VHL treatment will depend on the size and location of the angiomas. The goal is to treat the tumors while they're small and before they put pressure on any of the major organs, such as the brain or spine. Surgery may be required to remove the tumors before they create severe problems.

The prognosis for VHL patients depends on the location of the tumors and the complications they cause. Fortunately, early detection and treatment can improve a child's treatment outcome.

Caring for Your Child

The illnesses associated with neurocutaneous syndromes can place enormous stress and emotional burdens on you and your child, and it is easy to feel overwhelmed.
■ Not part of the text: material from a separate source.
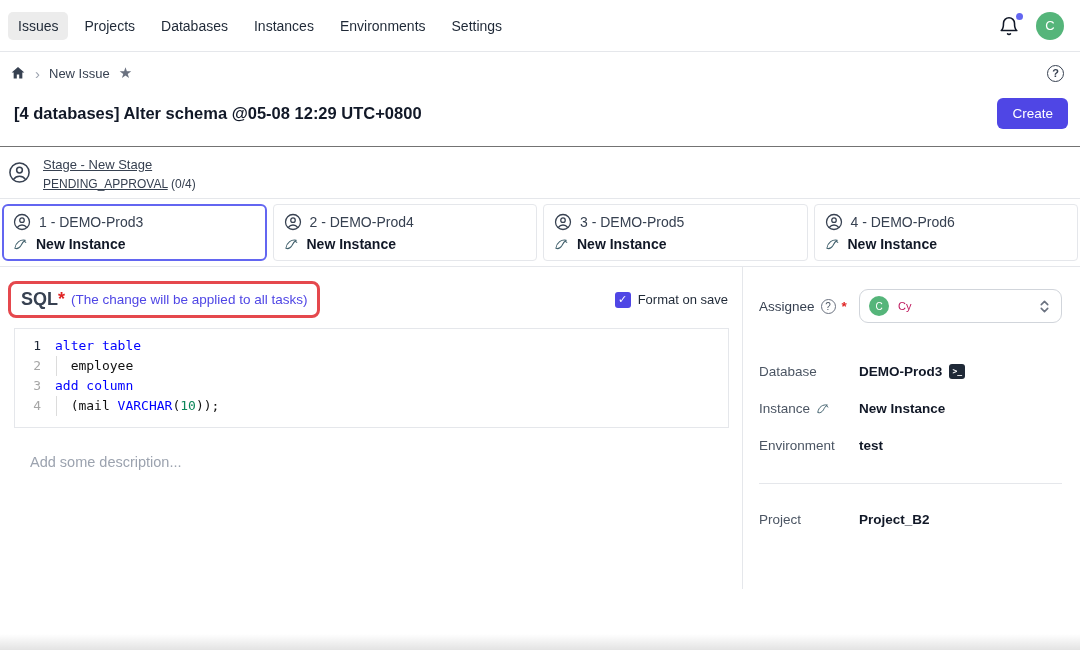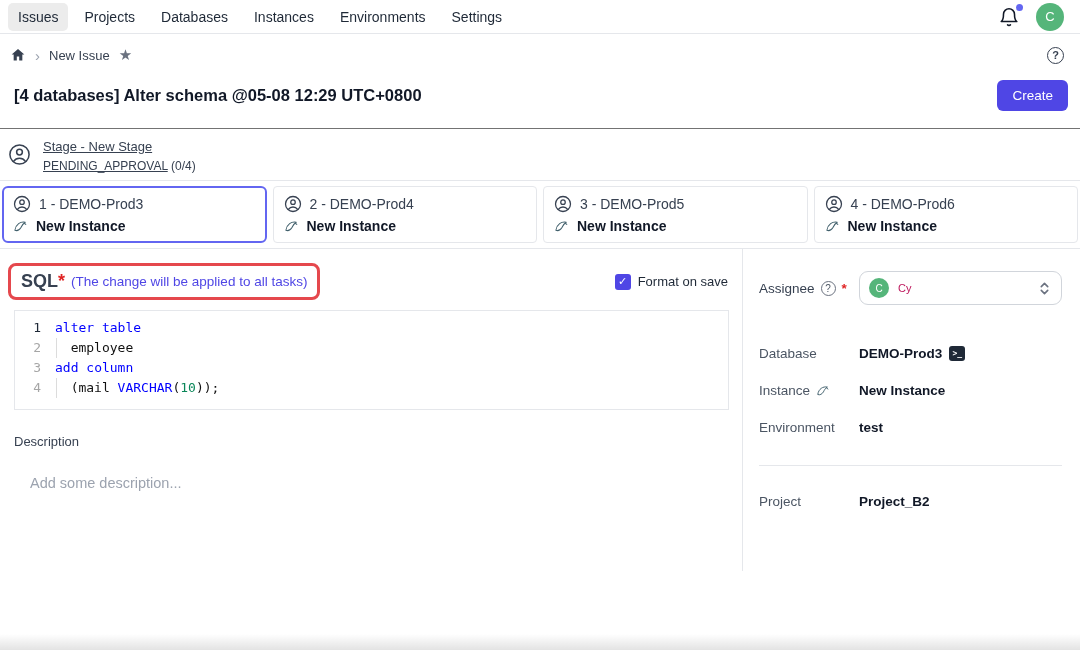"Issues" .topnav { height: 34px -> 52px }
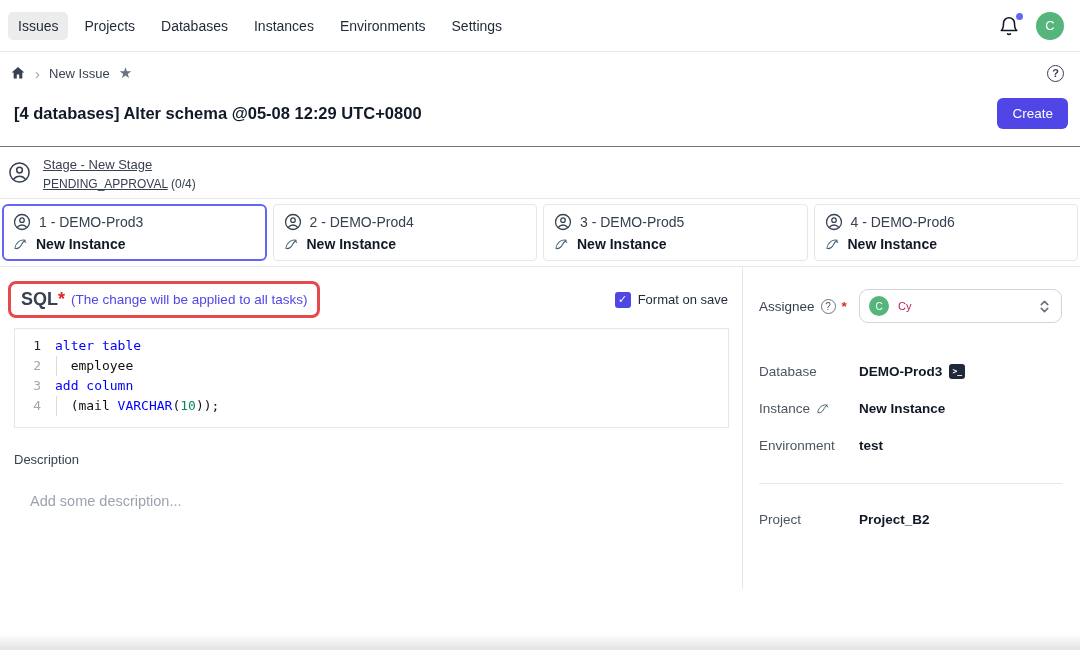"Description" div.desc-label { html: <div>Description</div> -> none }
Early intervention is important to helping your child achieve the best quality of life possible.

The focus of treatment is to prevent or minimize complications and maximize the child's strengths. Keep in mind the following tips:

Positive reinforcement can strengthen your child's self-esteem and foster a sense of independence. Let your child find out what he or she is capable of, especially regarding daily living skills.
Support groups can be extremely beneficial, so seek out local chapters that address your child's particular illness. They provide a supportive social environment, and are a great way to share knowledge and resources.
Psychotherapy or other supportive treatments can boost your child's self-esteem and coping skills, so ask the treatment team for referrals. Therapy also can help other family members deal with the stress involved in caring for a child with a chronic illness or disability.
Physical, occupational, or speech therapy can help your child improve some of the developmental delays caused by the specific illness.
Check with your local hospital or university for seminars or informational classes about neurocutaneous syndromes. Education can help you be a valuable resource in your child's long-term treatment.

Many medical professionals might care for your child during diagnosis and treatment. These professionals can include a family practitioner, pediatrician, neurologist, neurosurgeon, orthopedic surgeon, oncologist, geneticist, and ophthalmologist. A genetic counselor also can provide information about genetic testing and the risk of passing the disease on to another child.

Remember that although each of these conditions are challenging, supportive therapies and treatments can help both you and your child.